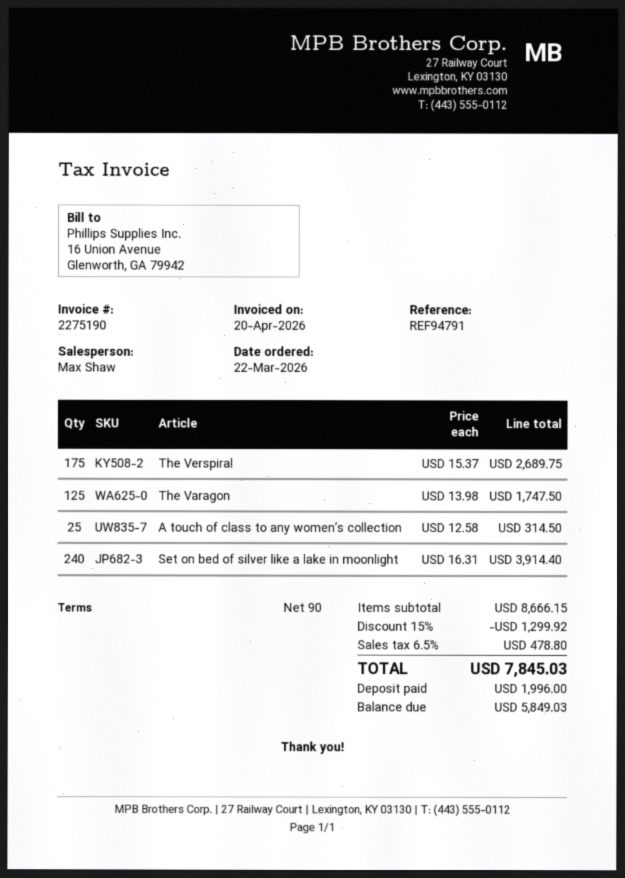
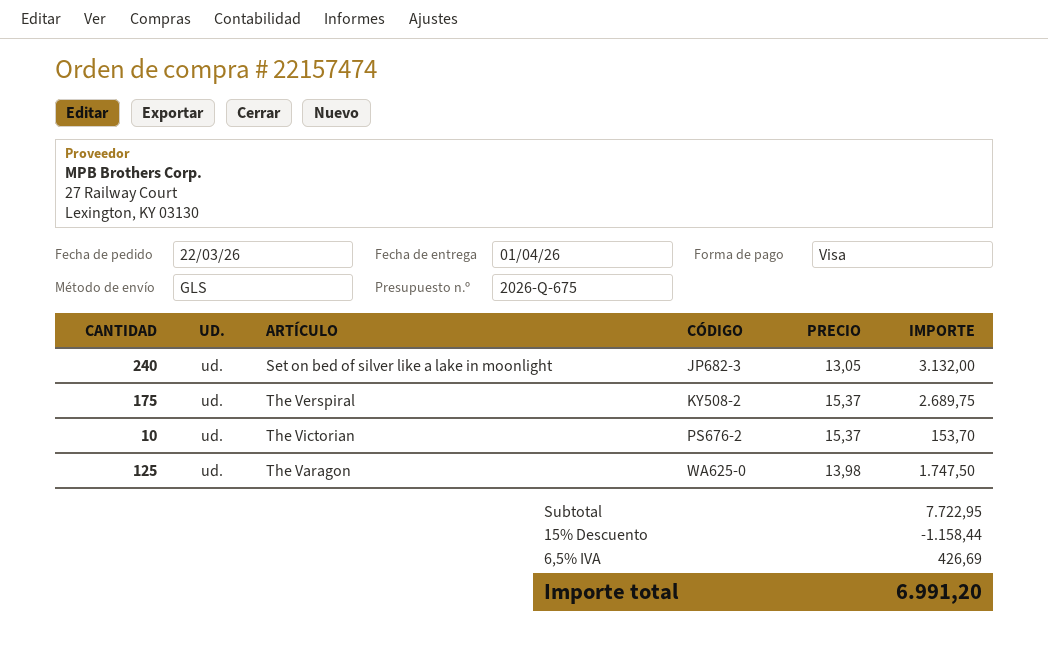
A touch of class to any women’s collection: 25 x 12.58 = 314.50 -> none
Set on bed of silver like a lake in moonlight: 240 x 16.31 = 3914.40 -> 240 x 13.05 = 3132.00
The Victorian: none -> 10 x 15.37 = 153.70
subtotal: 8666.15 -> 7722.95
discount: 15% = 1299.92 -> 15% = 1158.44
tax: 6.5% = 478.80 -> 6.5% = 426.69
total: 7845.03 -> 6991.20

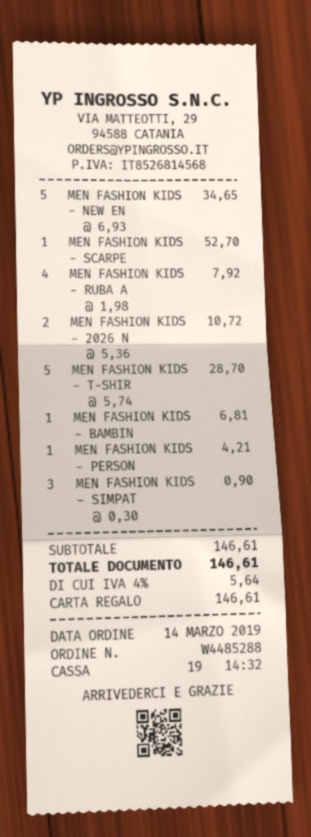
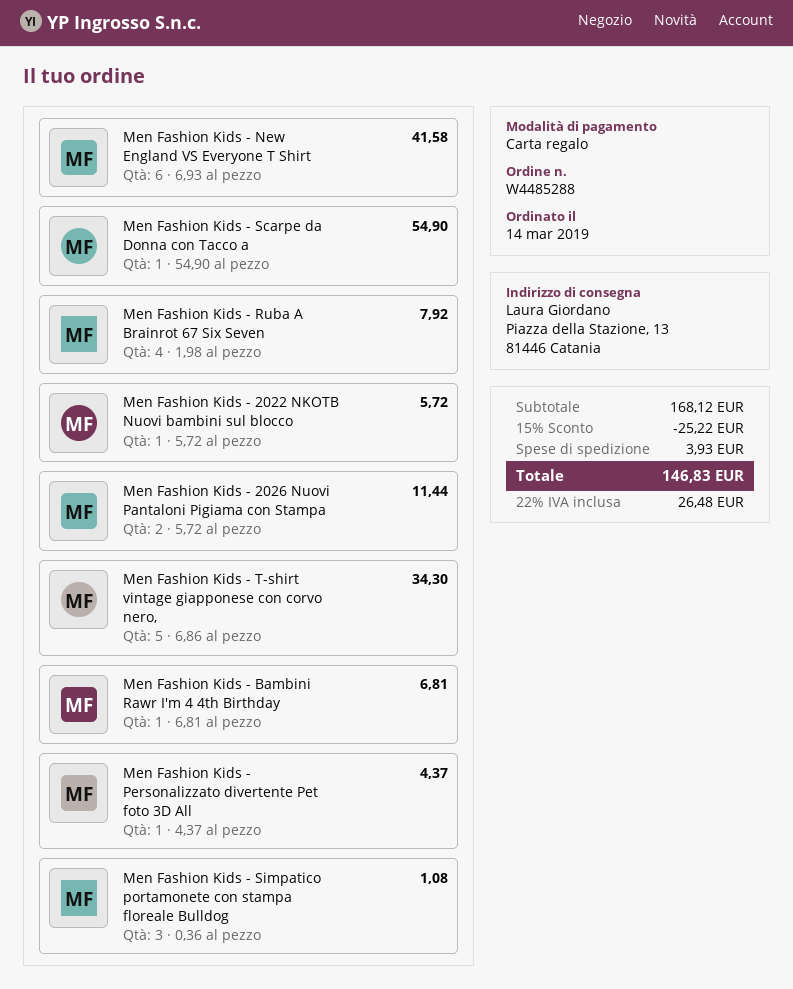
MEN FASHION KIDS - NEW EN: 5 x 6.93 = 34.65 -> 6 x 6.93 = 41.58
MEN FASHION KIDS - SCARPE: 1 x 52.70 = 52.70 -> 1 x 54.90 = 54.90
MEN FASHION KIDS - 2026 N: 2 x 5.36 = 10.72 -> 2 x 5.72 = 11.44
MEN FASHION KIDS - T-SHIR: 5 x 5.74 = 28.70 -> 5 x 6.86 = 34.30
MEN FASHION KIDS - PERSON: 1 x 4.21 = 4.21 -> 1 x 4.37 = 4.37
MEN FASHION KIDS - SIMPAT: 3 x 0.30 = 0.90 -> 3 x 0.36 = 1.08
Men Fashion Kids - 2022 NKOTB Nuovi bambini sul blocco: none -> 1 x 5.72 = 5.72
subtotal: 146.61 -> 168.12
discount: none -> 15% = 25.22
shipping: none -> 3.93
tax: 4% = 5.64 -> 22% = 26.48
total: 146.61 -> 146.83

= = = = =

:: PROBLEM STATEMENT ::
How many of the lines above include the word "none"? State that number and nothing else.

:: SOLUTION ::
5